Accordingly, the draft assessment order was passed, against which, the assessee preferred its objections before the DRP. The DRP, however, confirmed the order of the TPO and in accordance with the same, final assessment order was passed and the assessee is in appeal before us against the final assessment order by raising the following grounds of appeal: “On the facts and in the circumstances of the case and in law, the Id. Assessing Officer ("AO"), the Id.
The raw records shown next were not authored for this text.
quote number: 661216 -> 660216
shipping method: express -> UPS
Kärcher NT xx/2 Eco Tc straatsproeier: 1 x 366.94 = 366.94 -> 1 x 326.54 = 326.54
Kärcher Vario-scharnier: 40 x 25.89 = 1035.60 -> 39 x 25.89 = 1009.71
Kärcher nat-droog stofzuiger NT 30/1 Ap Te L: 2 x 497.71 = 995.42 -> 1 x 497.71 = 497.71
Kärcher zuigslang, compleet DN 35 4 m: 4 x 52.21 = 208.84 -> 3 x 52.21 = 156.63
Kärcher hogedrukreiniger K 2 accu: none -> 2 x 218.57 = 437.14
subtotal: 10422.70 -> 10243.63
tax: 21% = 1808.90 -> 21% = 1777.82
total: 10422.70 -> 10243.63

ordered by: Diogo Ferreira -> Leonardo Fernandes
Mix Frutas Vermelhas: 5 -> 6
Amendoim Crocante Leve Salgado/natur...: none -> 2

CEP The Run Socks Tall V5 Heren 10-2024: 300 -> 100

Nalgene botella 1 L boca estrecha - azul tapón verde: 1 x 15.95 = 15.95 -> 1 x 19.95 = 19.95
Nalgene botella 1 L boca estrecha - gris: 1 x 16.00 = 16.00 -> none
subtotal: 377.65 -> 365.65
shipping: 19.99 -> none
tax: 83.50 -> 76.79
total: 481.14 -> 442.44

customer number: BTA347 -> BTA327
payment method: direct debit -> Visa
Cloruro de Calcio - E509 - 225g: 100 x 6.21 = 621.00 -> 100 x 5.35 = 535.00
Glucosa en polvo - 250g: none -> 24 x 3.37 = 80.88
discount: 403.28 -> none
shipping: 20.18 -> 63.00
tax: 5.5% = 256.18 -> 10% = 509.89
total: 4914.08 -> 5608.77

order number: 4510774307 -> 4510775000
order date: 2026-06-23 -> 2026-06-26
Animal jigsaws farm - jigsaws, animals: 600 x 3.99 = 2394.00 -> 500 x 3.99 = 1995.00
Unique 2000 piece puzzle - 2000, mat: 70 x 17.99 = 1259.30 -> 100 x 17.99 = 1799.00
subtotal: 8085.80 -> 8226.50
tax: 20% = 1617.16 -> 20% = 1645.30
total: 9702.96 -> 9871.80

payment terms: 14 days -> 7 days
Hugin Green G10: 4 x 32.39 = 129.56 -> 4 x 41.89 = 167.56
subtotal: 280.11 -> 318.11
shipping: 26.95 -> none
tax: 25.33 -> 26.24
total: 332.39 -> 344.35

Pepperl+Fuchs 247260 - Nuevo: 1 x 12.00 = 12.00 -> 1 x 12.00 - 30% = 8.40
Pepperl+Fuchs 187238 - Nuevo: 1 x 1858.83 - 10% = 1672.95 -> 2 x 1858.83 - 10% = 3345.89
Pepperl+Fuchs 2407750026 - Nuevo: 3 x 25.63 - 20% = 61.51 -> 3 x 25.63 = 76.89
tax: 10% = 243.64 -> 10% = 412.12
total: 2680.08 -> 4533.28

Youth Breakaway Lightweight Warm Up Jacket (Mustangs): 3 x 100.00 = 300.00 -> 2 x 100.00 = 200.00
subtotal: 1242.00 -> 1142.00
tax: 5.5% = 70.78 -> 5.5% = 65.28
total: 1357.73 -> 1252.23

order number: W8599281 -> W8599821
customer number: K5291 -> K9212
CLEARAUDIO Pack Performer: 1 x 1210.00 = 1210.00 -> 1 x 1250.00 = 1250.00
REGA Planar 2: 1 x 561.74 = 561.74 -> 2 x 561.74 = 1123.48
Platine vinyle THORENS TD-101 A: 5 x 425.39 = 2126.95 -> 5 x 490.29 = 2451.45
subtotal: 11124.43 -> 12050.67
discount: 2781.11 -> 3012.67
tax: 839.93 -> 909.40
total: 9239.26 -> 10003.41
Transfer Pricing Officer ("TPO") and Hon'ble Dispute Resolution Panel ("DRP") have erred in: 1. Passing the order, which is bad on facts and in law. 2. Not allowing the use of multiple year data as prescribed under Rule 10B of the Income-tax Rules, 1962 (the Rules).
Incorrectly rejecting the appellant's Transfer Pricing study. 4. Making factually incorrect statements in TP order regarding Functions performed, Assets employed and Risks assumed by the Appellant.
Incorrectly rejecting the Internal Transactional Net Margin Method as submitted by the Appellant.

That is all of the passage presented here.